Surveying Settlement — Mapping Mediation Strategies for Real Estate Disputes (January, 2018)

(An edited version of this article originally appeared in The Lawyer’s Daily.)

This is the second of a three-part series in which I share practical mediation advice, in different areas, based on my work as a mediator and mediation lawyer (or, Settlement Counsel). Previously, I discussed  wrongful dismissal cases. In this segment, I survey strategies for maximizing settlement opportunities through mediating neighbour disputes, claims arising out of purchase and sale agreements, and mortgage enforcement.

Hello, Neighbour

Not to be mistaken with the catchphrase “Hello, Newman” (although Newman was Jerry’s nemesis neighbour on Seinfeld), the above-noted heading also does not refer to the creepy video game of the same name about sneaking into your neighbour’s house.  That said, neighbour disputes may feel like horror movies to combatants (and Jerry once referred to Newman as “pure evil”). The title actually refers to neighbours engaging one another in a peaceful and effective manner through mediation to ease tensions and settle issues.

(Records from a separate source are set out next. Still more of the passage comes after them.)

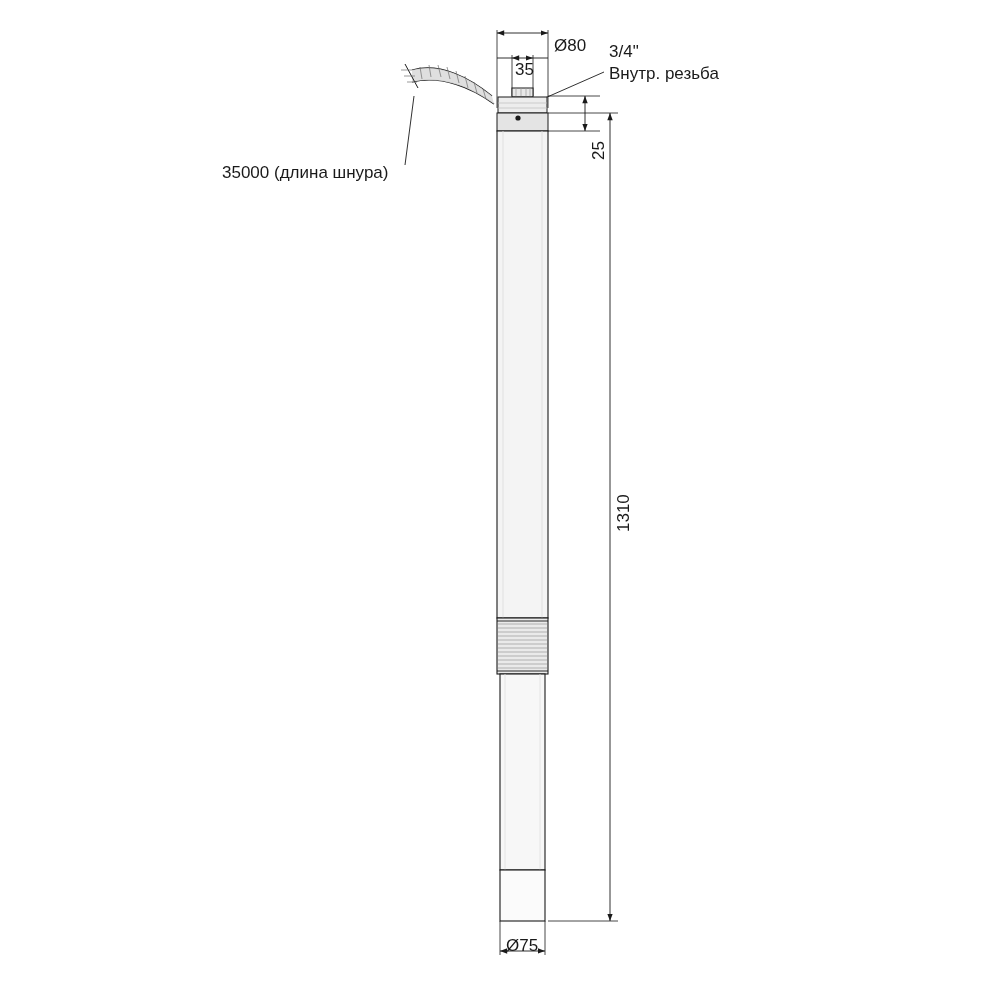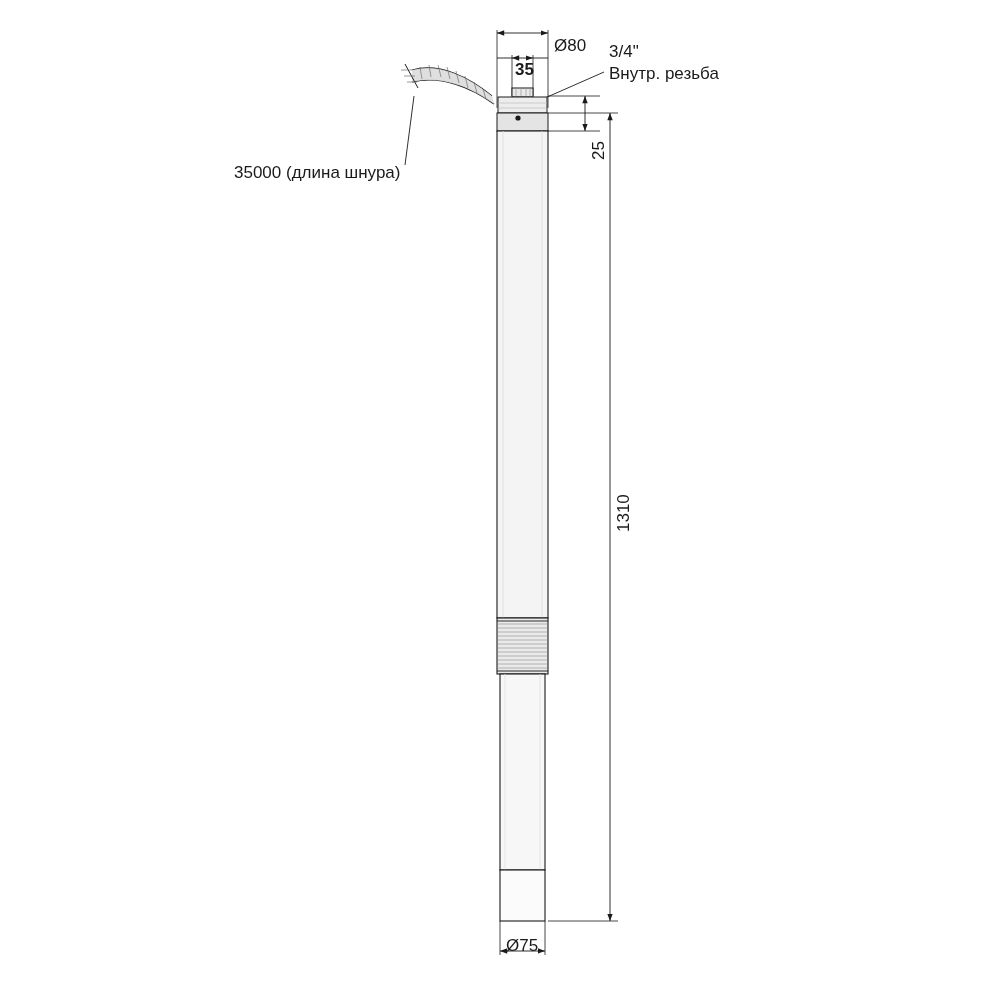--- a/index.html
+++ b/index.html
@@ -27,24 +27,24 @@
     width: 1000px;
     height: 1000px;
   }
   .lbl {
     position: absolute;
     font-family: "Liberation Sans", sans-serif;
     white-space: nowrap;
     color: #1a1a1a;
   }
   .lbl-d80   { left: 506px; top: 36px;  font-size: 17px; margin-left: 48px; }
-  .lbl-35    { left: 515px; top: 60px;  font-size: 17px; font-weight: bold; }
+  .lbl-35    { left: 515px; top: 60px;  font-size: 17px; }
   .lbl-thread{ left: 609px; top: 42px;  font-size: 17px; }
   .lbl-inner { left: 609px; top: 64px;  font-size: 17px; }
-  .lbl-cord  { left: 234px; top: 163px; font-size: 17px; }
+  .lbl-cord  { left: 222px; top: 163px; font-size: 17px; }
   .lbl-d75   { left: 506px; top: 936px; font-size: 17px; text-align: center; }
   .lbl-vert {
     transform-origin: 0 0;
     transform: rotate(-90deg);
   }
   .lbl-25    { left: 589px; top: 160px; font-size: 17px; }
   .lbl-1310  { left: 614px; top: 532px; font-size: 17px; }
 </style>
 </head>
 <body>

Most neighbour disputes I handle as a lawyer and mediator relate to boundaries, removal of trees, fences and other structures, and “nuisances” like pets, noise and floods.  I am convinced there is no better place to resolve these types of disputes than mediation from a time, cost, and client satisfaction perspective.

Consider this: Neither side is usually prepared to move away as a means of resolution. They must co-exist regardless of the outcome of any litigation. It’s far better for neighbours to meet, with a mediator’s assistance and their own counsel, to help solve existing problems and address future ones.  When engaging in the mediation of neighbour disputes, my recommendations are:

  1. Earlier the better,
  2. Hire counsel* who are committed to the mediation and settlement process,
  3.  Set aside a whole day for mediation — expecting that additional days may be required (this is as close to family law as civil law gets),
  4. Bring all surveys, photos and correspondence, and
  5. Expectations should be kept low. No one joins hands and sings kumbaya.  A cold and functional peace is victory

 

Making Sour Deals a Little Sweeter

Home purchase disputes (including damage and defects, misrepresentations or interpretation issues) – whether pre or post-closing – can leave a bad taste. Yet, they are ripe for mediated settlements. Timing can be problematic though because:

  1. There is often little time between when a pre-closing dispute arises and the closing date. Even if real estate lawyers, or litigators, are proponents of mediation, it’s challenging to find an available date, especially if closing cannot be extended.
  2. With post-closing disputes, whether mediation is voluntary or mandatory, the number of parties and interests whose voices must be heard at mediation can quickly expand. There may be insurers, mortgage lenders, parties on the same side that may have separate interests and counsel, and estates of deceased persons may be involved. A settlement likely requires the participation of all interested parties, leading to delays and longer mediations (while deposits or holdbacks may be tied up).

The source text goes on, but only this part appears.